DNS-Name des Absendercomputers: Der Computer, von dem aus der Auftrag gesendet wird. Wenn der DNS-Server die IP-Adresse des Computers erfolgreich auflöst, wird der Auftragseigentümer anhand des Computernamens identifiziert; andernfalls wird der Auftragseigentümer anhand der IP-Adresse identifiziert.

Der tatsächliche Wert hängt davon ab, wo der Druckertreiber installiert ist.
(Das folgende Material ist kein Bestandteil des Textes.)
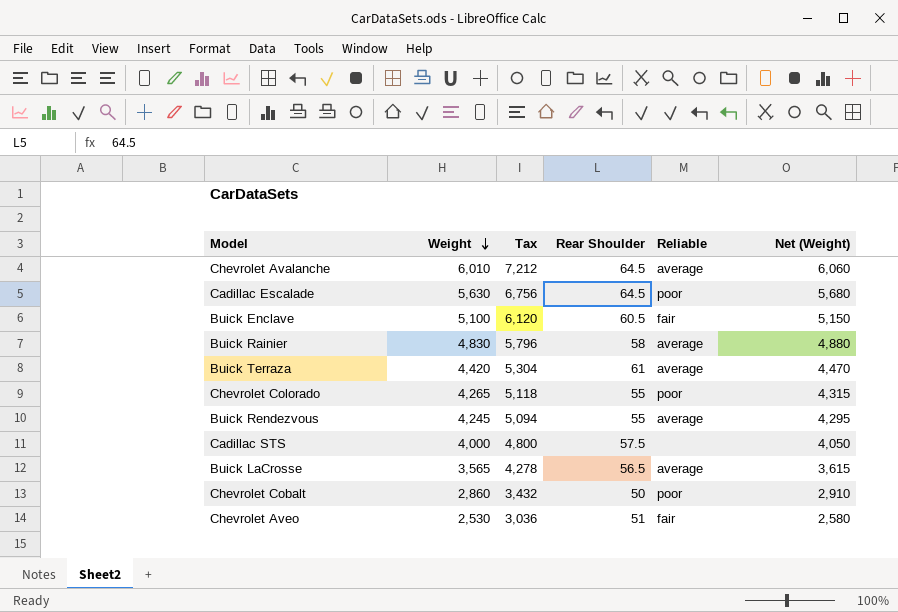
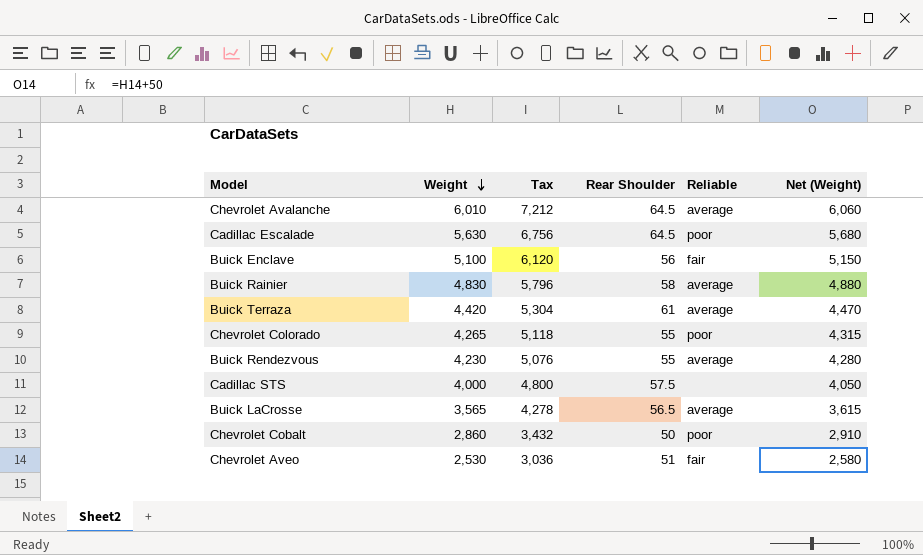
Buick Enclave | Rear Shoulder: 60.5 -> 56
Buick Rendezvous | Weight: 4,245 -> 4,230
Buick Rendezvous | Tax: 5,094 -> 5,076
Buick Rendezvous | Net (Weight): 4,295 -> 4,280

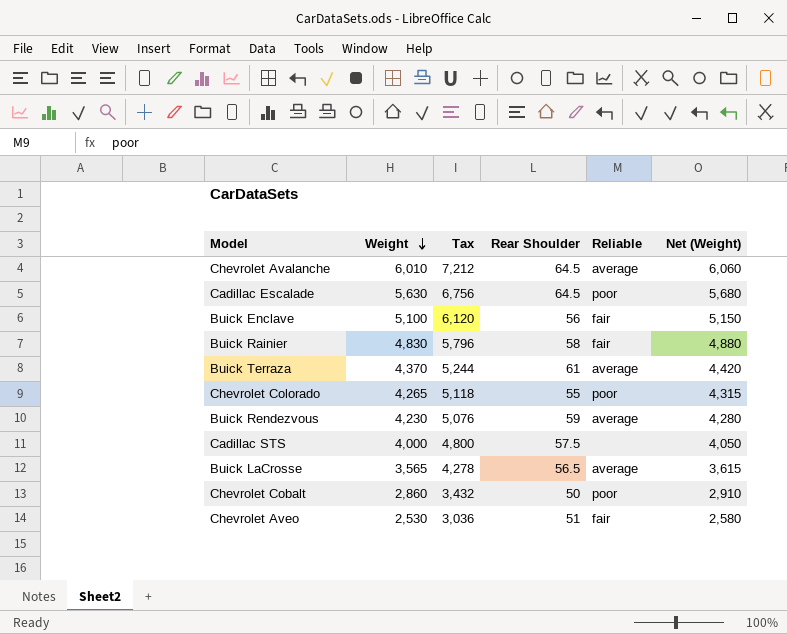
Buick Rainier | Reliable: average -> fair
Buick Terraza | Weight: 4,420 -> 4,370
Buick Terraza | Tax: 5,304 -> 5,244
Buick Terraza | Net (Weight): 4,470 -> 4,420
Buick Rendezvous | Rear Shoulder: 55 -> 59

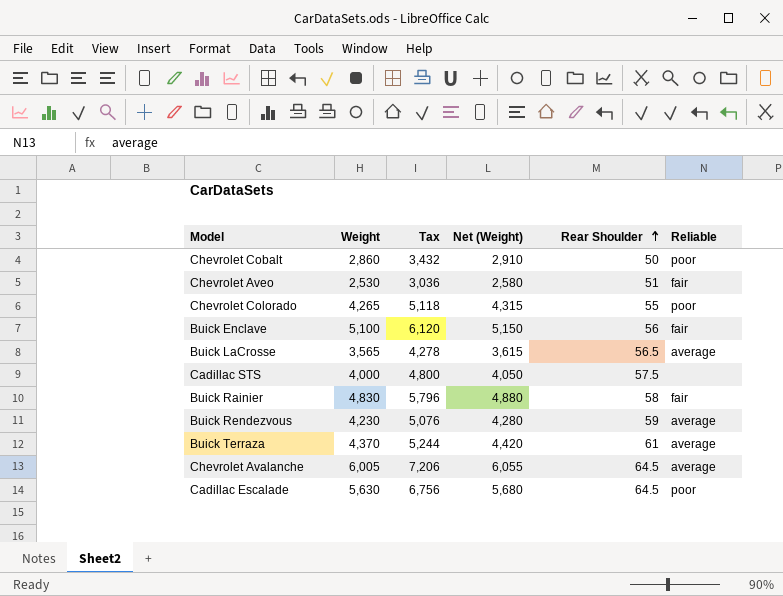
row order: Weight descending -> Rear Shoulder ascending
column Net (Weight) | position: 6 -> 4
Chevrolet Avalanche | Weight: 6,010 -> 6,005
Chevrolet Avalanche | Tax: 7,212 -> 7,206
Chevrolet Avalanche | Net (Weight): 6,060 -> 6,055

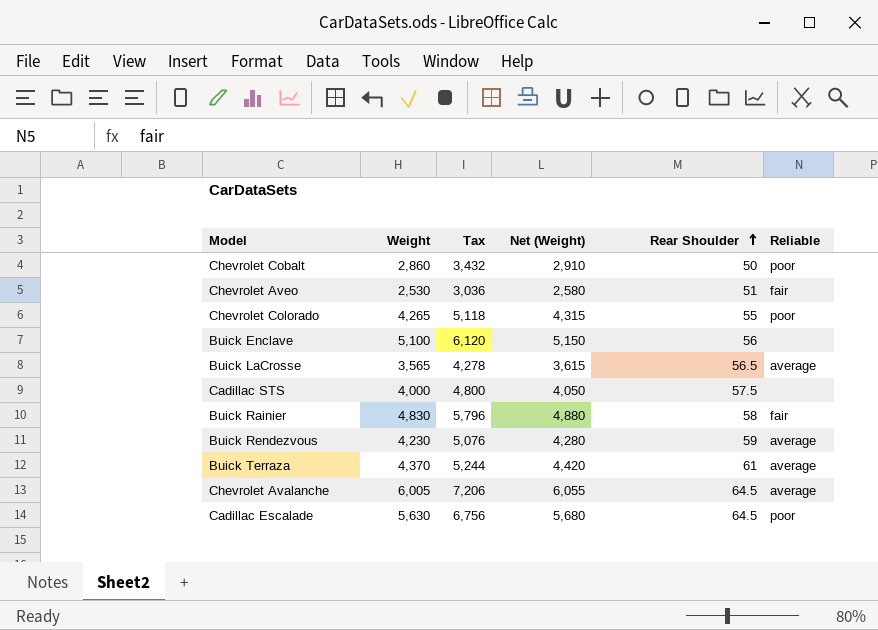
Buick Enclave | Reliable: fair -> none

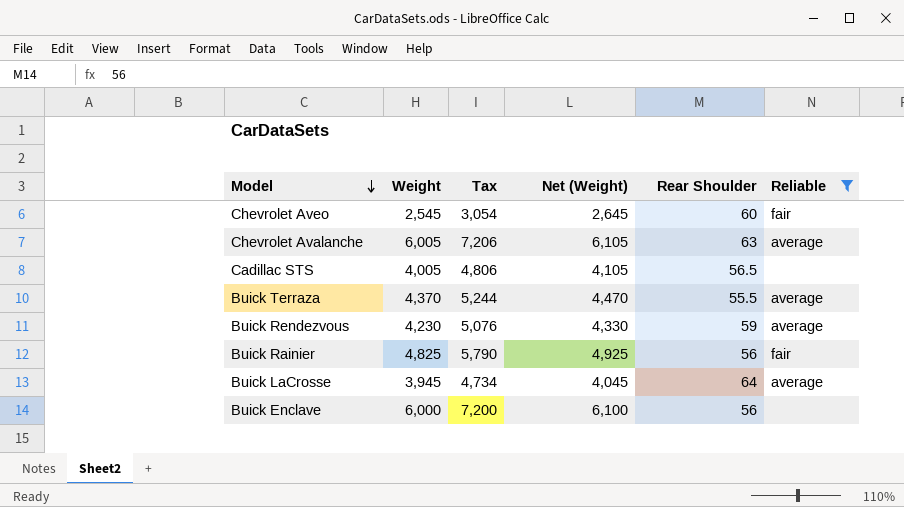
filter: none -> Reliable != poor
row order: Rear Shoulder ascending -> Model descending
column Net (Weight) | formula: [Weight] + 50 -> [Weight] + 100
Chevrolet Aveo | Weight: 2,530 -> 2,545
Chevrolet Aveo | Tax: 3,036 -> 3,054
Chevrolet Aveo | Rear Shoulder: 51 -> 60
Chevrolet Avalanche | Rear Shoulder: 64.5 -> 63
Cadillac STS | Weight: 4,000 -> 4,005
Cadillac STS | Tax: 4,800 -> 4,806
Cadillac STS | Rear Shoulder: 57.5 -> 56.5
Buick Terraza | Rear Shoulder: 61 -> 55.5
Buick Rainier | Weight: 4,830 -> 4,825
Buick Rainier | Tax: 5,796 -> 5,790
Buick Rainier | Rear Shoulder: 58 -> 56
Buick LaCrosse | Weight: 3,565 -> 3,945
Buick LaCrosse | Tax: 4,278 -> 4,734
Buick LaCrosse | Rear Shoulder: 56.5 -> 64
Buick Enclave | Weight: 5,100 -> 6,000
Buick Enclave | Tax: 6,120 -> 7,200

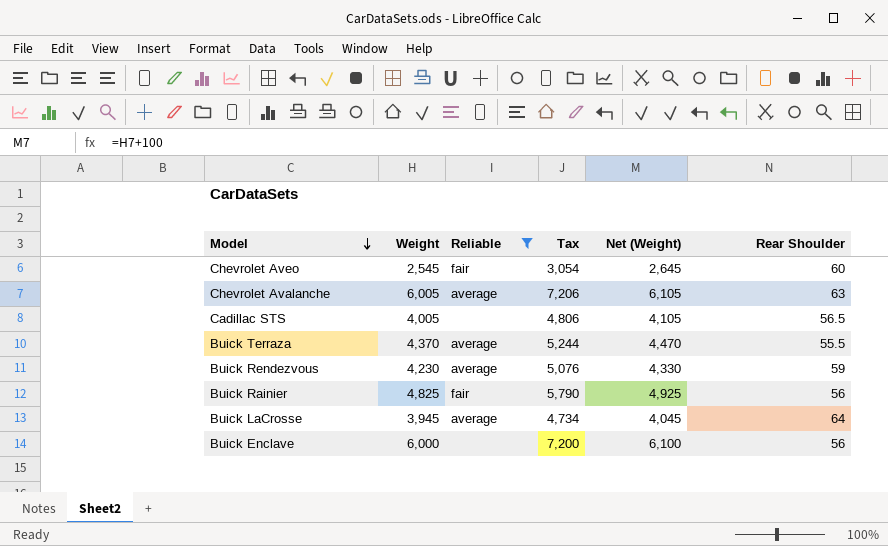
column Reliable | position: 6 -> 3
Beispiel: Wenn der Druckertreiber auf dem Print Server „Server 1“ installiert und für den Computer „laptop100“ freigegeben ist, von dem aus der Benutzer druckt, sind die Werte unterschiedlich:
Wenn Sie die Methode „DNS-Name des Print Servers“ auswählen, wird der Auftragsinhaber anhand des Servers identifiziert, z. B. Server1.domain.com.
Wenn Sie die Methode „DNS-Name des Absendercomputers“ auswählen, wird der Auftragseigentümer anhand des Computers identifiziert, z. B. laptop100.domain.com.
Wenn der Computer keine freigegebenen Treiber verwendet, sondern die Aufträge über seine eigenen Treiber sendet, sind beide Werte identisch.
Ein regulärer Ausdruck kann verwendet werden, um einen Teil der erkannten Zeichenfolge zu erfassen.